Thread

  1. Re: Speed up COPY FROM text/CSV parsing using SIMD

    Andrew Dunstan <andrew@dunslane.net> — 2025-10-29T22:22:46Z

    On 2025-10-22 We 3:24 PM, Nathan Bossart wrote:
    > On Wed, Oct 22, 2025 at 03:33:37PM +0300, Nazir Bilal Yavuz wrote:
    >> On Tue, 21 Oct 2025 at 21:40, Nathan Bossart <nathandbossart@gmail.com> wrote:
    >>> I wonder if we could mitigate the regression further by spacing out the
    >>> checks a bit more.  It could be worth comparing a variety of values to
    >>> identify what works best with the test data.
    >> Do you mean that instead of doubling the SIMD sleep, we should
    >> multiply it by 3 (or another factor)?
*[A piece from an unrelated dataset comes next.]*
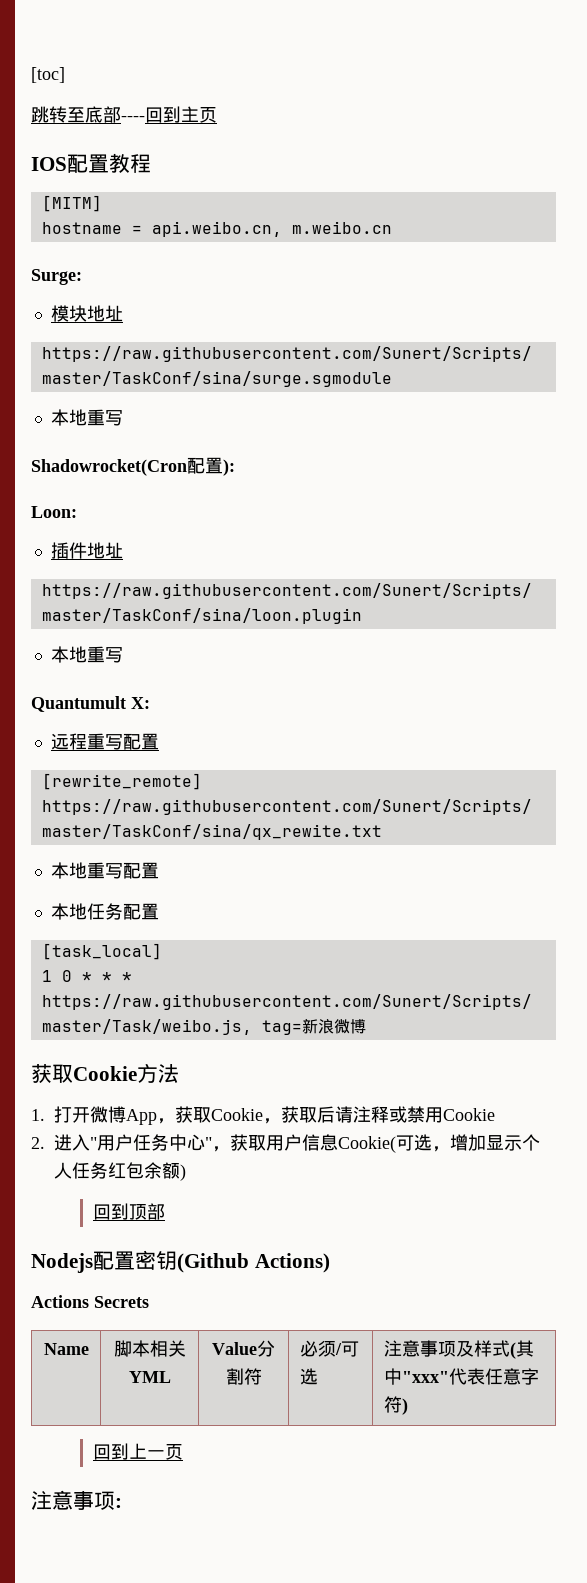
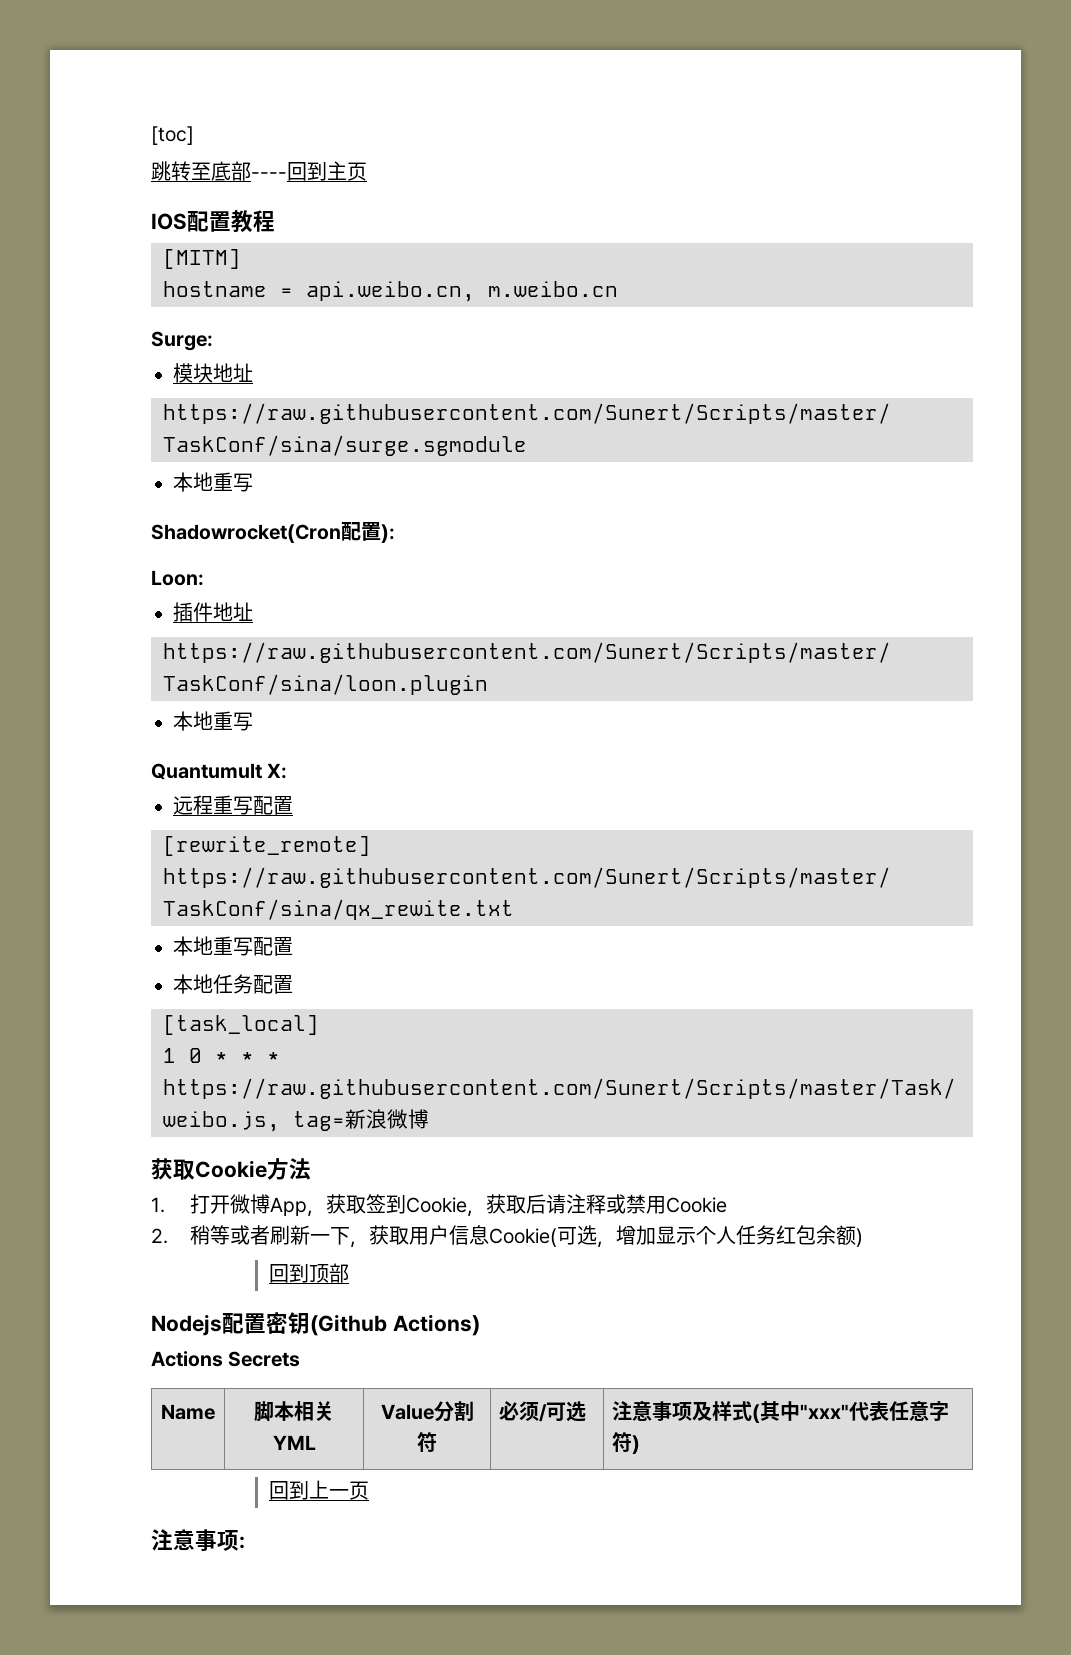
- 1.打开微博App，获取Cookie，获取后请注释或禁用Cookie
+ 1.打开微博App，获取签到Cookie，获取后请注释或禁用Cookie
- 2.进入"用户任务中心"，获取用户信息Cookie(可选，增加显示个人任务红包余额)
+ 2.稍等或者刷新一下，获取用户信息Cookie(可选，增加显示个人任务红包余额)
Or are you referring to
    >> increasing the maximum sleep from 1024? Or possibly both?
    > I'm not sure of the precise details, but the main thrust of my suggestion
    > is to assume that whatever sampling you do to determine whether to use SIMD
    > is good for a larger chunk of data.  That is, if you are sampling 1K lines
    > and then using the result to choose whether to use SIMD for the next 100K
    > lines, we could instead bump the latter number to 1M lines (or something).
    > That way we minimize the regression for relatively uniform data sets while
    > retaining some ability to adapt in case things change halfway through a
    > large table.
    >
    
    
    I'd be ok with numbers like this, although I suspect the numbers of 
    cases where we see shape shifts like this in the middle of a data set 
    would be vanishingly small.
    
    
    cheers
    
    
    andrew
    
    
    --
    Andrew Dunstan
    EDB: https://www.enterprisedb.com